Two new consortia have been set up in London and Oxford to pursue collaborative research into infections such as tuberculosis, MRSA and Clostridium difficile, in the first round of funding from the UK Clinical Research Collaboration’s (UKCRC) Translational Infection Research Initiative.

A total of £9 million has been awarded to the consortia by the Biotechnology and Biological Sciences Research Council, the Medical Research Council, the National Institute for Health Research and the Wellcome Trust. The seven partners in the Translational Infection Research Initiative, which was launched just over a year ago, have committed up £16.6 million overall to bolster research into viral and bacterial infections in the UK.

The initiative has its roots in a Strategic Planning Group set up by the UKCRC in February 2006 to develop a co-ordinated approach to improving research into microbiology and infectious diseases in the UK. This highlighted issues such as a lack of clinical and translational research into microbiology and infectious diseases in the UK; difficulties converting basic research advances into practice; and shortages of both medical intelligence and academic capacity in the field.

The two consortia that have secured the first tranche of funding are:

- Integrating Infection Prevention into Heath Care Delivery, based at Imperial College London and also involving Imperial College Healthcare NHS Trust and the UK’s Health Protection Agency (HPA);

- Modernising Medical Microbiology: Establishing how New Technologies can be Optimally Integrated into Microbiology. This is based at Oxford University and also involves the Oxford Biomedical Research Centre (a partnership between the Oxford Radcliffe Hospitals and the University of Oxford), the HPA Regional Microbiology Network and the Wellcome Trust Sanger Institute.

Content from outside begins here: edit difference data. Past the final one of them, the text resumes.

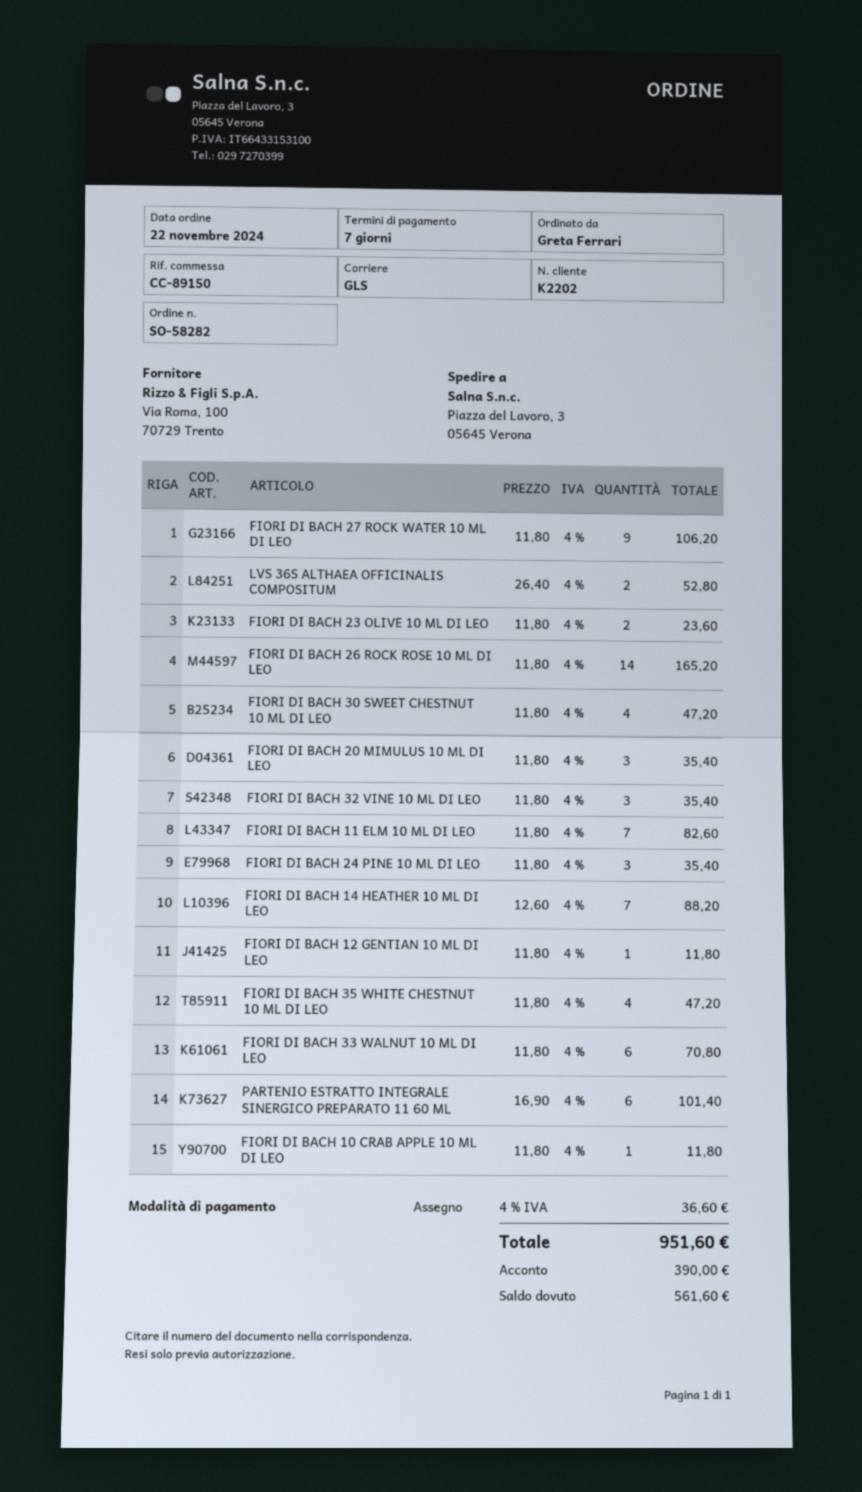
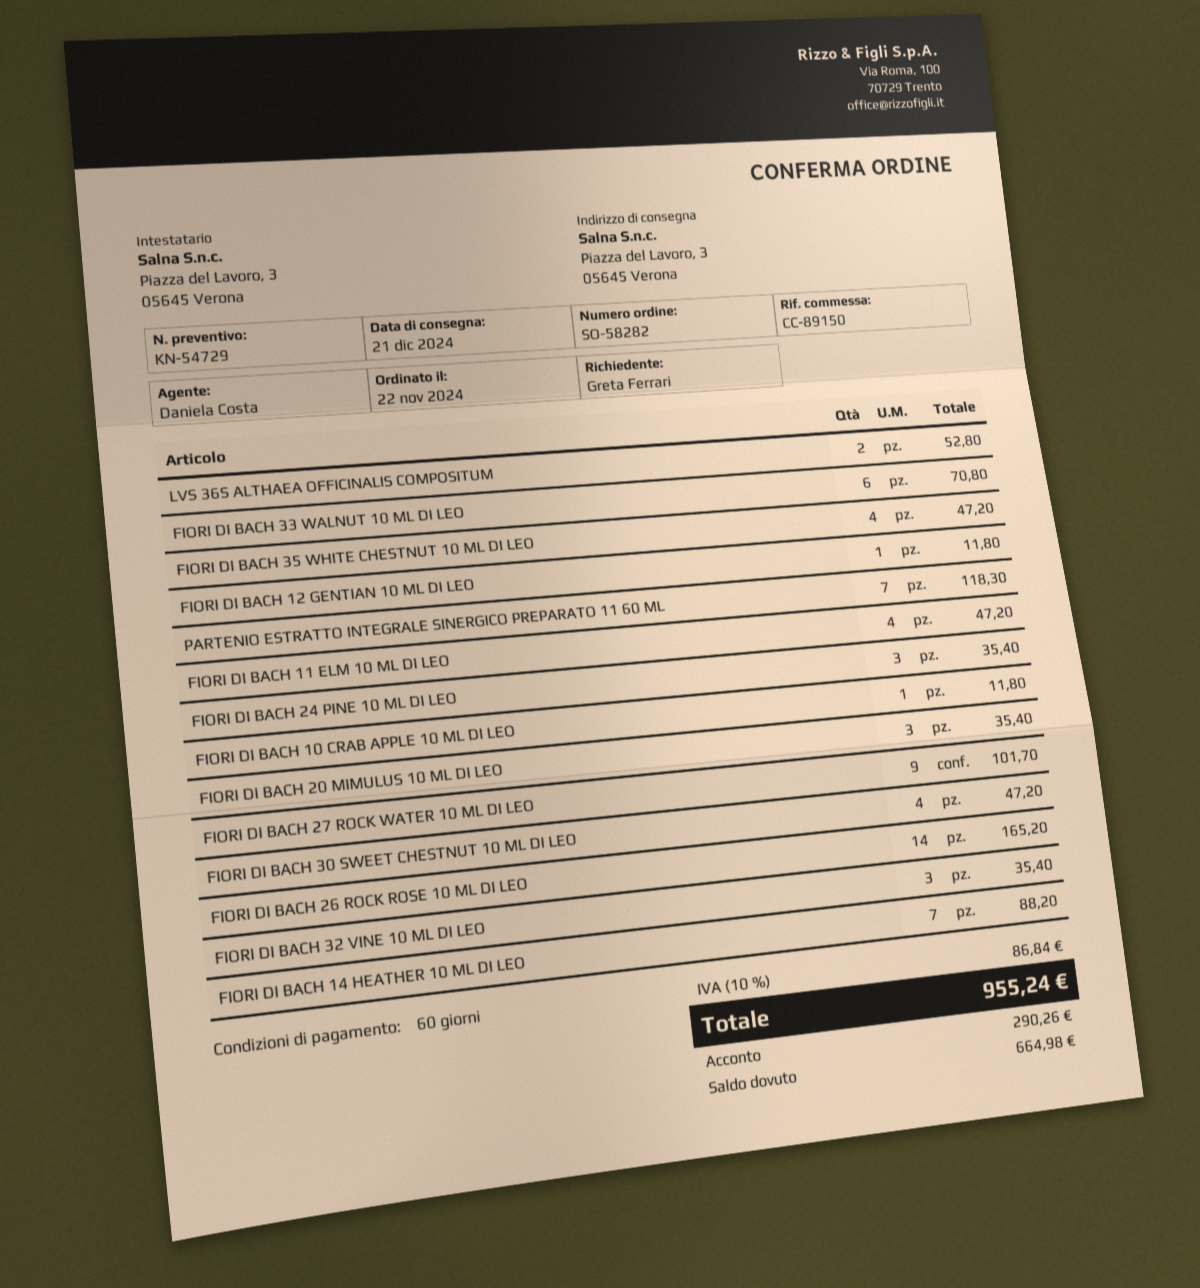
payment terms: 7 days -> 60 days
FIORI DI BACH 27 ROCK WATER 10 ML DI LEO: 9 for 106.20 -> 9 for 101.70
FIORI DI BACH 23 OLIVE 10 ML DI LEO: 2 for 23.60 -> none
FIORI DI BACH 11 ELM 10 ML DI LEO: 7 for 82.60 -> 4 for 47.20
PARTENIO ESTRATTO INTEGRALE SINERGICO PREPARATO 11 60 ML: 6 for 101.40 -> 7 for 118.30
tax: 4% = 36.60 -> 10% = 86.84
total: 951.60 -> 955.24
deposit: 390.00 -> 290.26
balance: 561.60 -> 664.98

The London consortium, which is getting funding of £4.2 million, will focus its efforts on individual and organisational behavioural change, as well as modelling, epidemiology, rapid diagnosis and surveillance of selected infectious diseases, to address the challenge of healthcare-associated infection.

The plan is to develop “an organisation-wide approach to infection prevention, from cutting-edge science in molecular epidemiology and pathogenesis to leading research management systems”, noted joint project leader Dr Alison Holmes.

The Oxford consortium will focus on understanding better how infectious diseases are transmitted so that they can be controlled more effectively. This will involve exploiting recent advances in sequencing the genomes of bacterial and viral pathogens of public health concern, so as to improve and speed up their classification and identification.

This is turn should make it easier to track and deal with local outbreaks of infection and identify especially virulent strains, while also helping to pinpoint where infection control guidelines can be improved. “We aim to develop rapid DNA sequence typing techniques so that infection outbreaks can be recognised and followed as they develop, and then successfully interrupted in a targeted way,” said consortium leader Dr Derrick Crook.

A second round of funding under the Translational Infection Research Initiative is scheduled to be awarded in late 2009.

The full set of partners in the initiative are the Biotechnology and Biological Sciences Research Council; the Medical Research Council; the National Institute for Health Research; the Northern Ireland Health and Social Care Research and Development Office; the Chief Scientist Office of the Scottish Government Health Directorates; the Wales Office of Research and Development for Health and Social Care, Welsh Assembly Government; and the Wellcome Trust.

The Medical Research Council is providing administrative management for the initiative on behalf of the partners.